The TURBU project is a work in progress, an attempt to create an open-source RPG engine on par with the proprietary RPG Maker series. The project was originally being built in the Delphi language, with a repository on Google Code, but due to various difficulties with getting good scripting support in Delphi, and the language's proprietary (and very expensive) nature creating a high barrier to entry, it's being ported to Boo.

Goals

Backwards compatibility

The ultimate goal of the project is to create a high-quality game engine and a corresponding designer for console-style RPGs, with a feature set that's competitive with RPG Maker. One important part of this is backwards compatibility: the ability to import existing RPG Maker projects. The TURBU.RM2K.Import assembly contains code that will successfully read existing RPG Maker 2000 and 2003 projects, which the LCF Parser application uses to actually import the projects to TURBU format. The related RMXP Scanner project contains code that can read the file format used for XP, VX, and VX Ace, laying the groundwork for future project import possibilities.

Programmability

RPG Maker's "events" system is simple, but awkward. It contains a small set of predefined commands that can be used, with a very limited facility for building your own commands via Common Events. It gives you two data types to work with: one massive global array of integers, and one of boolean "switches". None of its script routines can define parameters. All these factors make large-scale work far more complicated than it needs to be. XP and later add a much more capable Ruby-based scripting system, but they are two distinct things: event scripts are not Ruby scripts, and Ruby scripts can't be edited with the simple, friendly event editors.

One of the reasons the Boo language was chosen for this engine was because of its strong emphasis on metaprogramming: code that deals with manipulating other code. While users will not need to learn about metaprogramming in order to use TURBU, under the hood it will provide many benefits, insluding the ability to create a much richer set of script editors, and for project developers to even design their own event functions and editor windows to work with them in a simple, user-friendly way.
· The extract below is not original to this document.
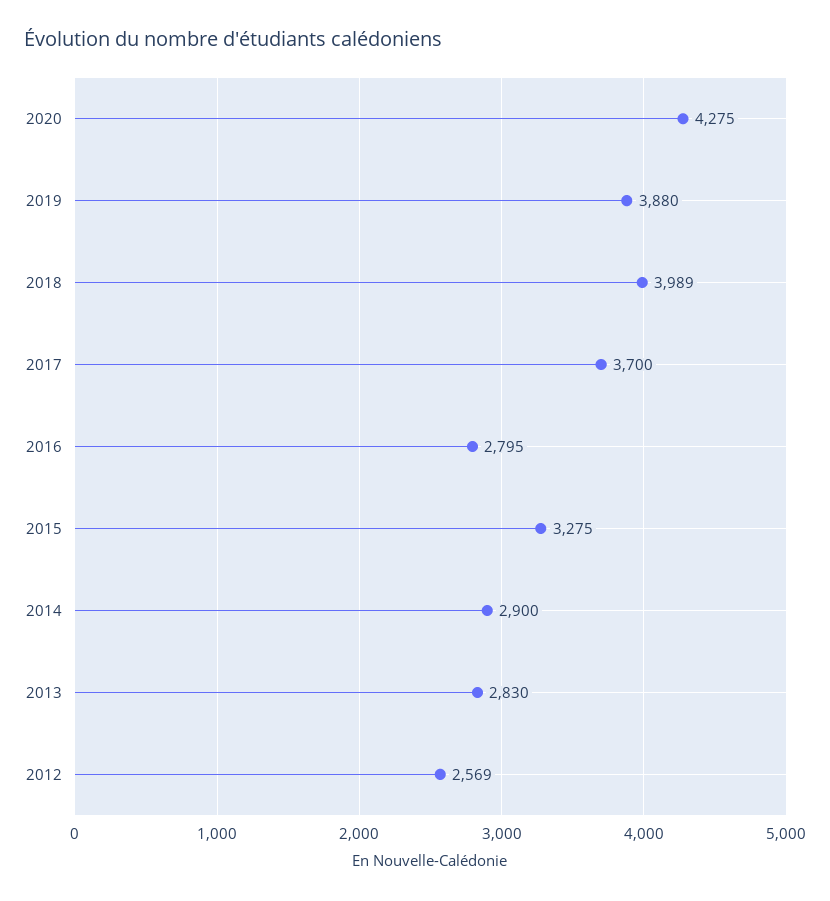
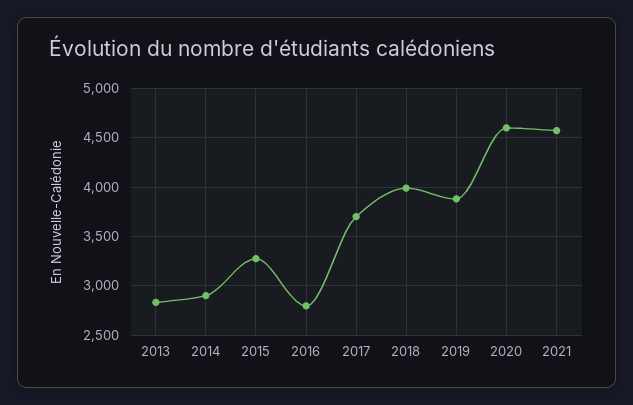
2020: 4275 -> 4600
2012: 2569 -> none
2021: none -> 4600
TURBU will have one unified scripting system that combines the user-friendliness of event editors with the raw power of a system like RGSS.

Ease of collaboration

Building an RPG of any serious degree of complexity requires a team. It needs a writer, artists to create sprites, tilesets, and images, a mapmaker, a scripter, at the very least. (Plus a composer and a SFX guy if you're really serious!) Some people can fulfill multiple roles, but it's not very common for one person to be able to do it all. This can get very tricky on an RPG Maker project, because its file system isn't designed for collaboration. If the mapmaker is trying to work on a map while the scripter is writing events for it, or if two people add a new map at the same time, they won't be able to both send their work to the master copy at the same time without stomping on each other's changes. Working around this usually involves something like a shared Dropbox folder and keeping everything in sync by sending around emails to the team telling them not to work on a certain part while you're working on it.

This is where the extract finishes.